Speaking as one of those IT people, NTFS is probably one of the coolest pieces of software ever to come out of Redmond. ACLs, alternate data streams, directory junctions, single-instance stores, shadow copy, the list of useful features is huge. Even more surprisingly, it works pretty much as advertised. Frickin' cool.

There's another angle, though. On paper, Vista's NTFS-based backup technology walks all over Time Machine. However, the USABILITY of Vista's technology is crap. This morning, I enabled Time Machine by plugging in a USB drive and clicking "Use as Backup Disk" when prompted. To do restores, I launch the cleverly named "Time Machine" application. I've already used it twice today just because it's fun to watch the spacey animations.

Compare that to Vista's clunky "Backup and Restore Center", which you have to use if you want to backup your files on an alternate volume. I guarantee you that using "Backup and Restore Center" is beyond most average users. Sure, it might be "better", but what good is it if it never gets used?

Re:A great disturbance in the Apple

[kerohazel (913211)]

Yes, but if their data is stricken down, it will become more powerful than we can possibly imagine.

Re:A great disturbance in the Apple

[Peter La Casse (3992)]

In memory of them, I'm officially nicknaming Leopard: Vistapard.

"Vistard"

Re:I don't understand

[t35t0r (751958)]

NFS write failure on Linux 2.4, check your data is gone.

Uhh no. In linux mv's always make sure the data moved then delete the original file (as far back as 2.4). You can test this by dd'ing a large file (use if=/dev/urandom), then run a md5sum on it, then do a mv within the same drive, over nfs, over samba/cifs, to floppy (not sure what happens here because linux caches writes to floppies until umount), to usb drive, whatever. While the mv is in operation just pull the plug on the system (target or source system). Your old file will still be there!

Re:I don't understand

[myowntrueself (607117)]

I agree. I always copy then delete, especially when dealing with network shares.

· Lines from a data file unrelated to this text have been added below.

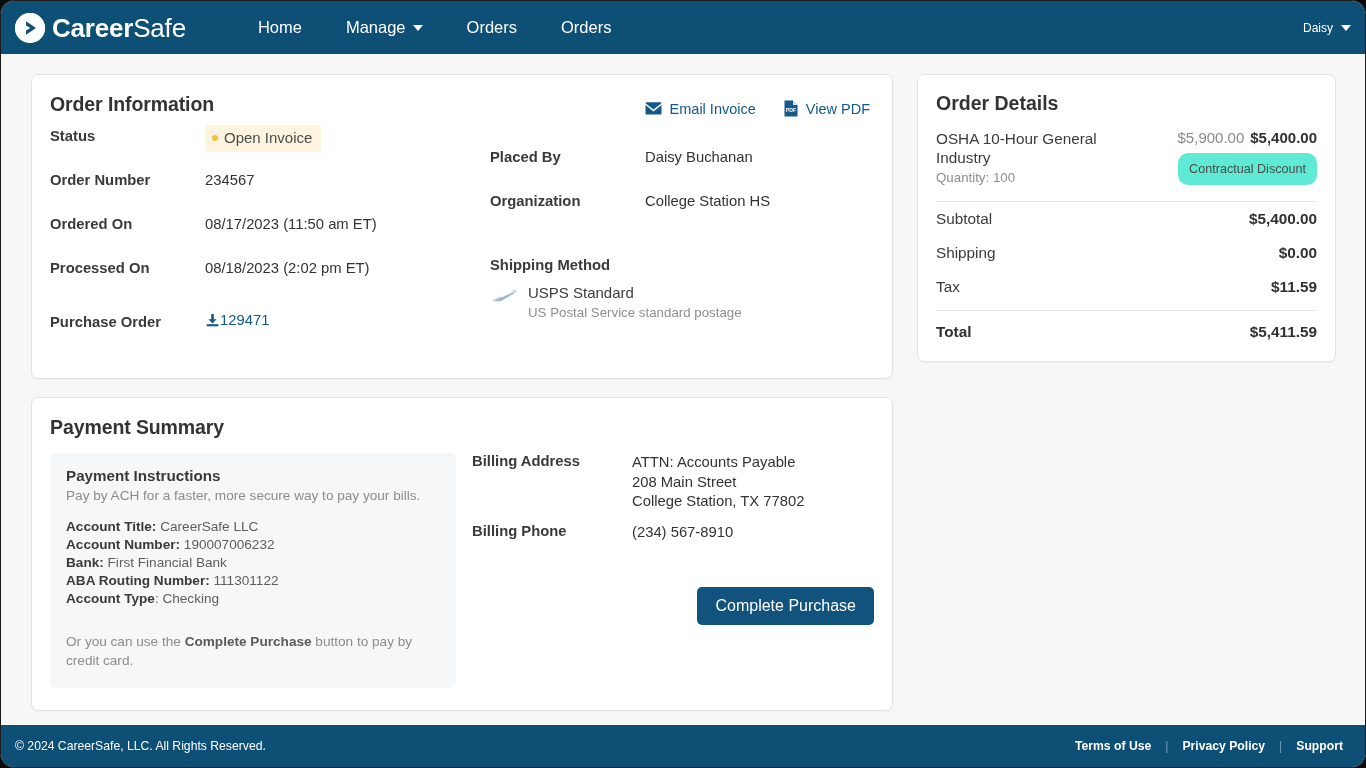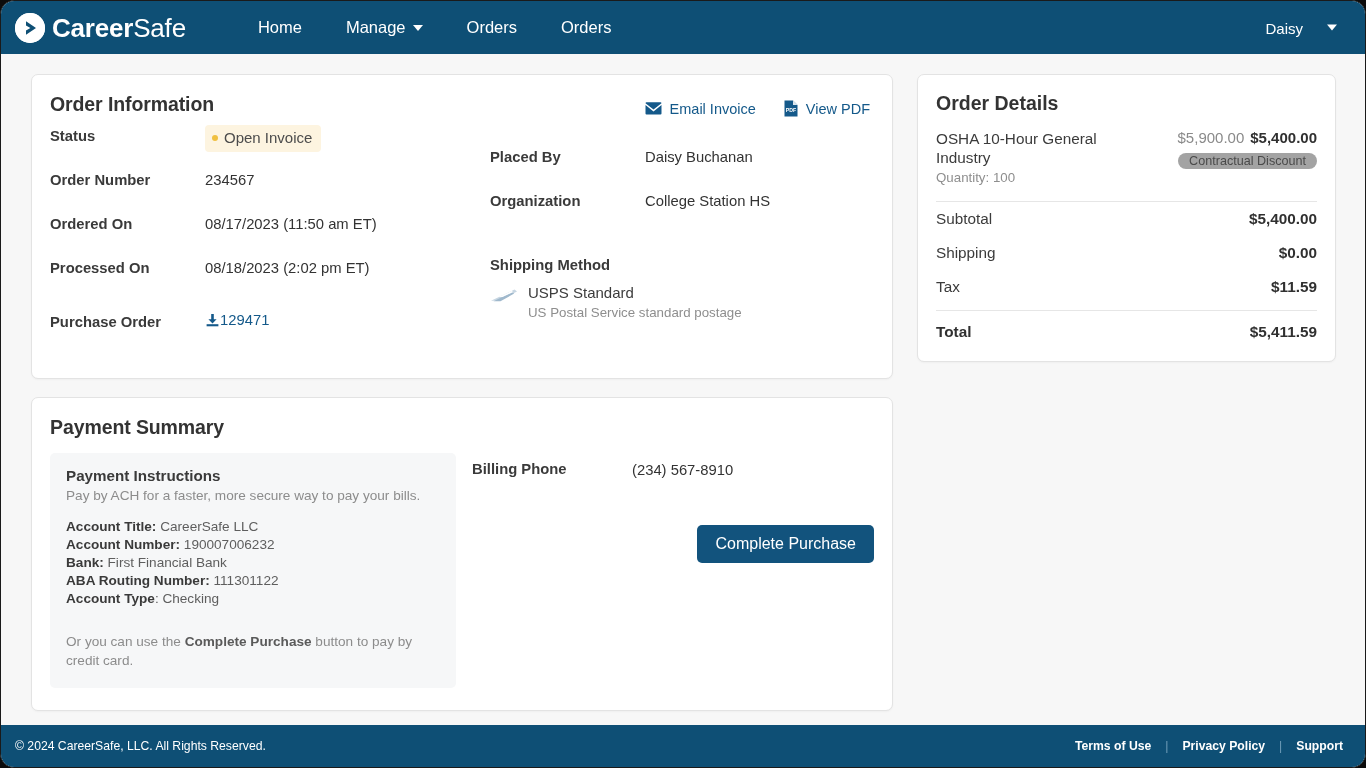"Daisy" #user-menu { font-size: 15px -> 12px; gap: 24px -> 8px; right: 28px -> 14px }
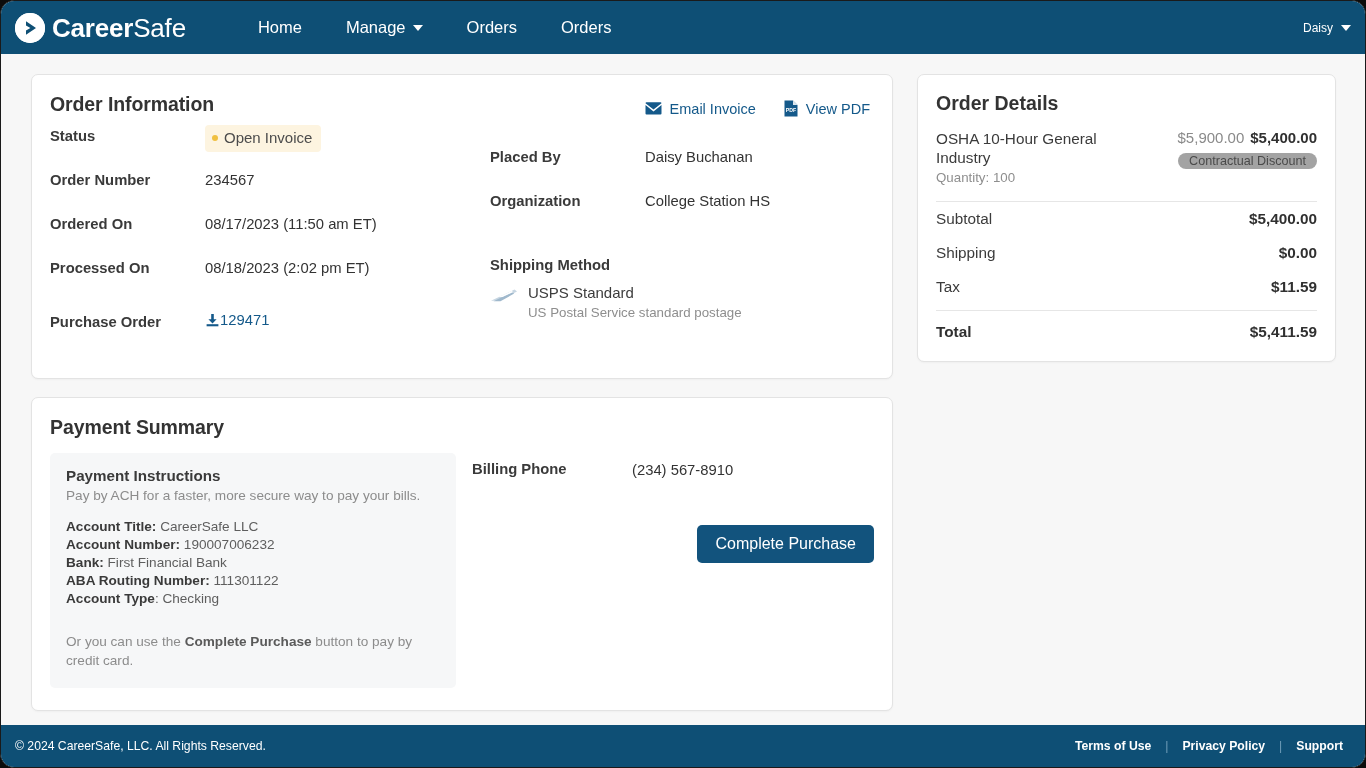"Contractual Discount" #od-discount-badge { background: #a3a3a3 -> #5eead4; padding: 1px 11px -> 9px 11px }
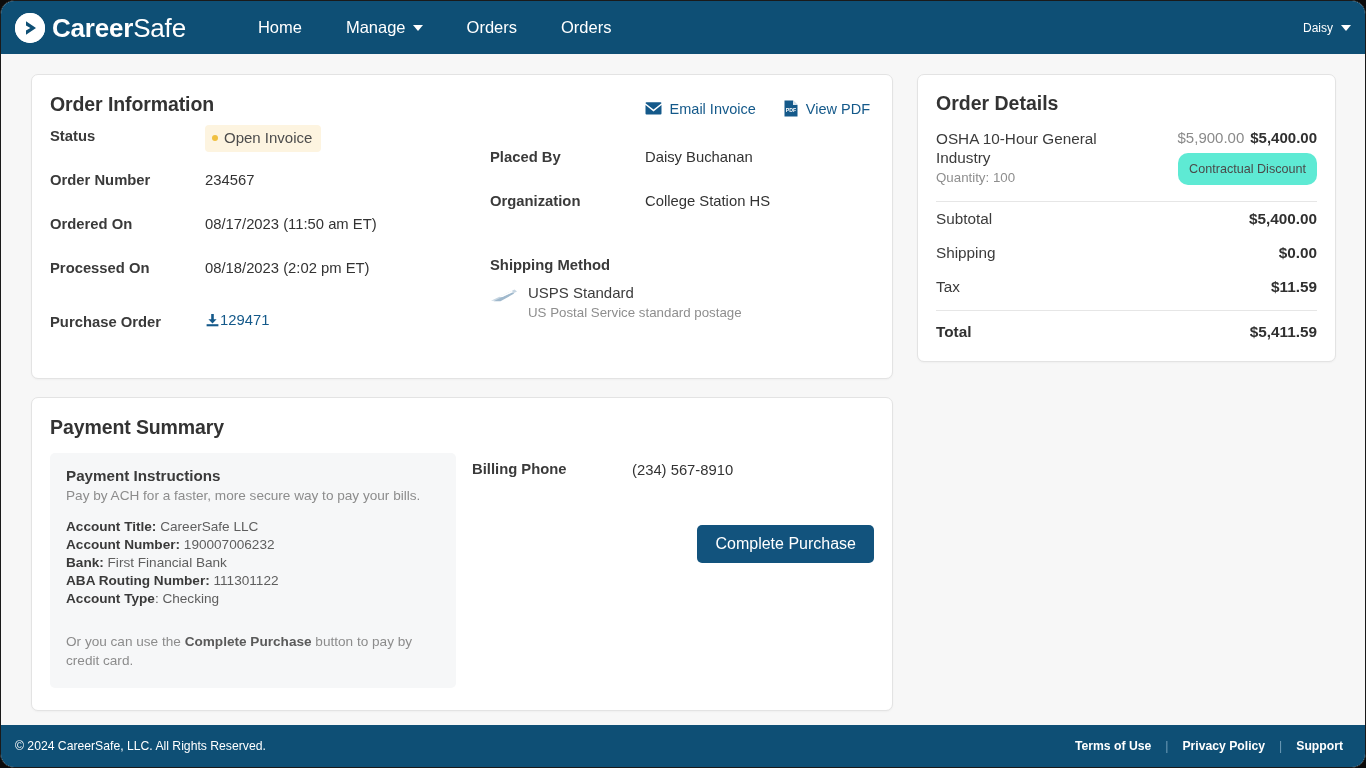"Billing Address" div.billing-row { html: none -> <div> <div>Billing Address</div> <div> <div>ATTN: Accounts Payable</div> <div>208 Main Street</div> <div>College Station, TX 77802</div> </div> </div> }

Despite its many shortcomings, Windows ME (*NOT* the more recent ME2) had this truly wonderful feature where if you delete something from a network share it would *copy* the data across the network into your trash folder.

Really handy when you delete 10G of data on a network share and your local hard drive has 5G available and you are on a 10mbps network.

Re:defectivebydesign

[klubar (591384)]

You have to word the dialog box more precisely. "Do you wish to not allow data corruption or success on loss of destination meda?" Cancel? Retry? Abort? Ok?